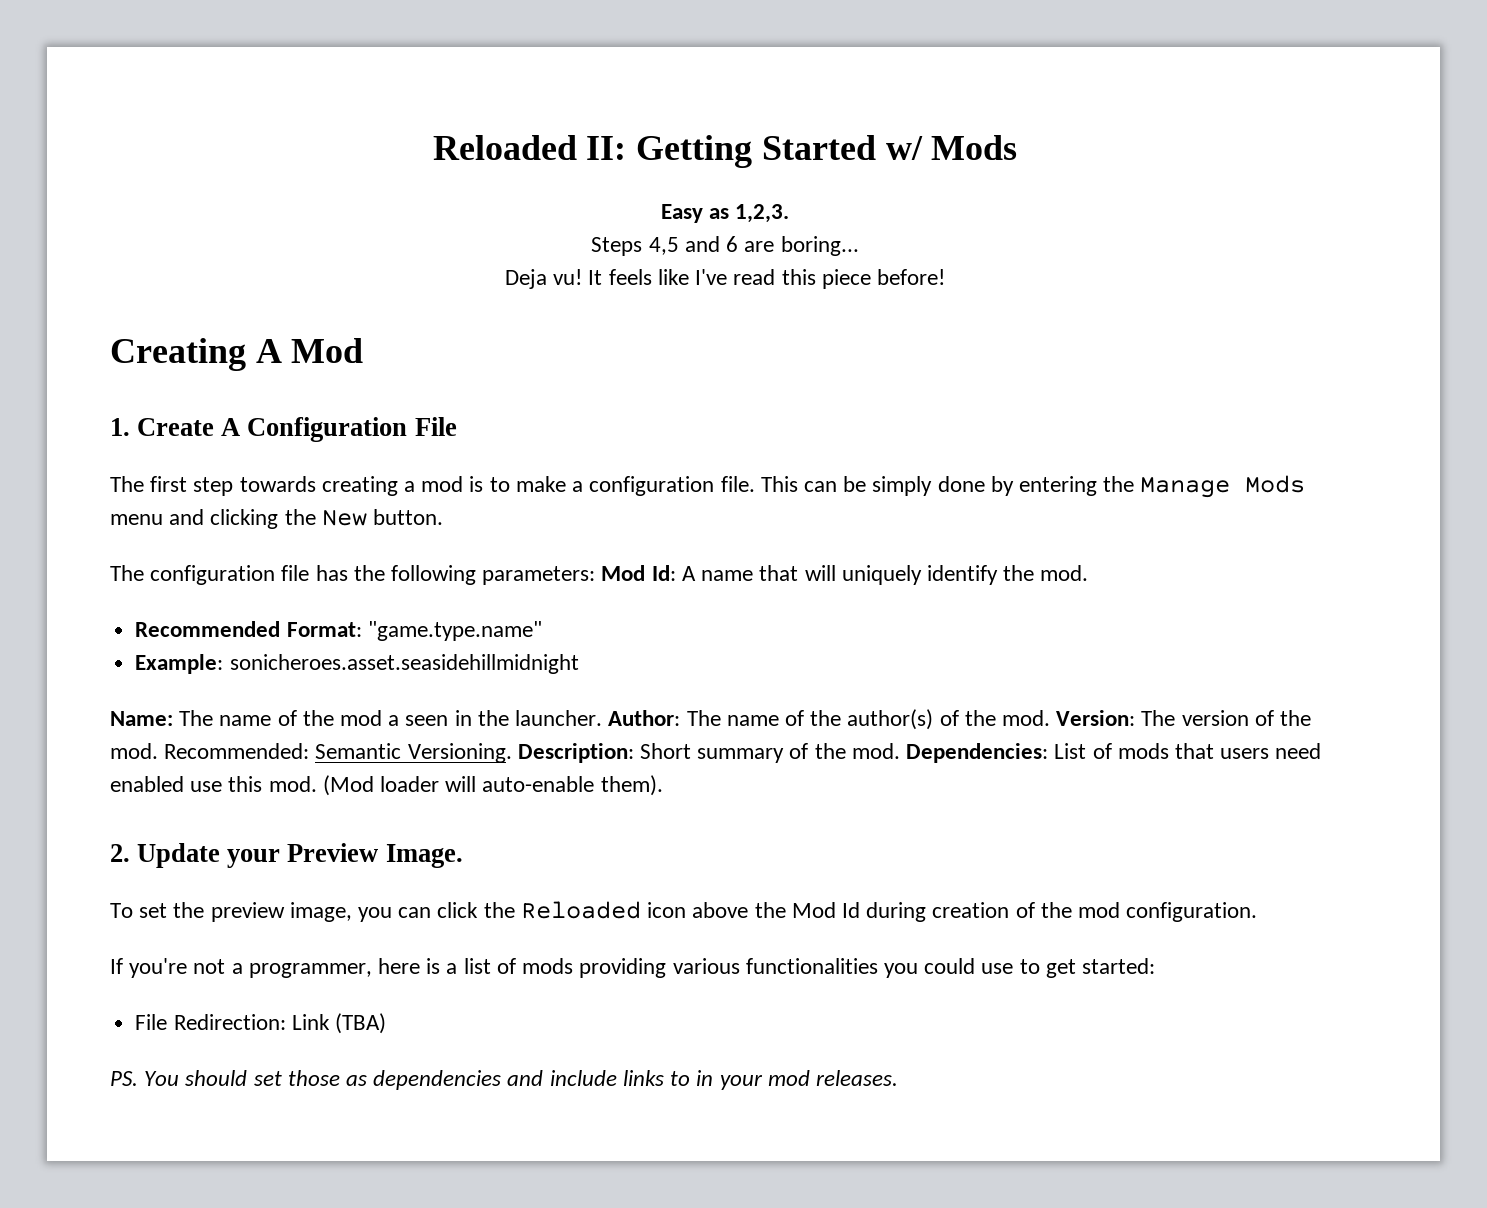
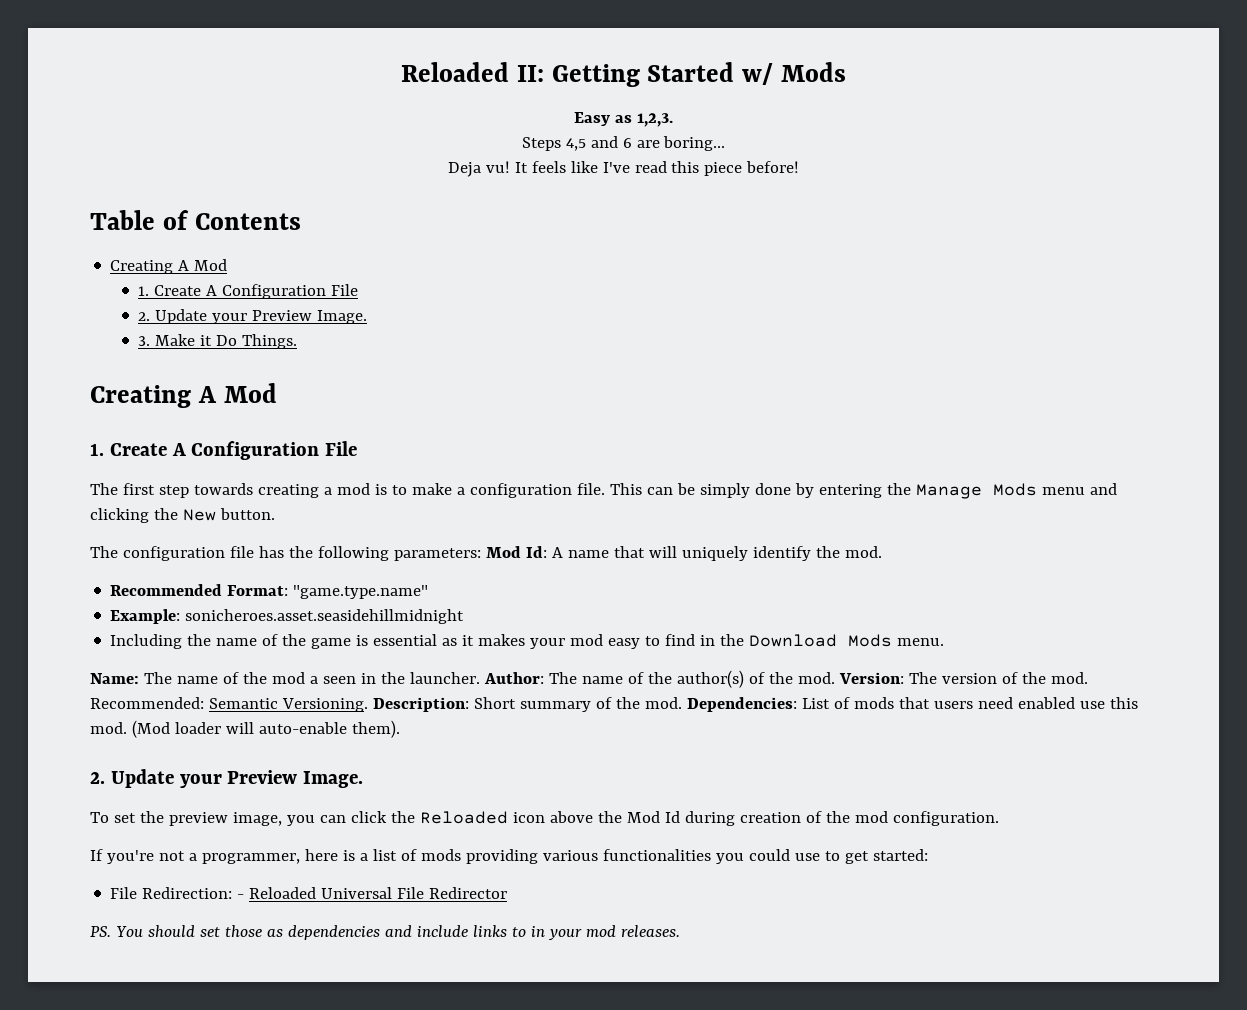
+ Table of Contents
+ Creating A Mod
+ 1. Create A Configuration File
+ 2. Update your Preview Image.
+ 3. Make it Do Things.
+ Including the name of the game is essential as it makes your mod easy to find in the Download Mods menu.
- File Redirection: Link (TBA)
+ File Redirection: - Reloaded Universal File Redirector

================================

### Task brief
Return, exactly as they stand, all of the lines above, but not the pictures.

### Answer to the problem
+ Table of Contents
+ Creating A Mod
+ 1. Create A Configuration File
+ 2. Update your Preview Image.
+ 3. Make it Do Things.
+ Including the name of the game is essential as it makes your mod easy to find in the Download Mods menu.
- File Redirection: Link (TBA)
+ File Redirection: - Reloaded Universal File Redirector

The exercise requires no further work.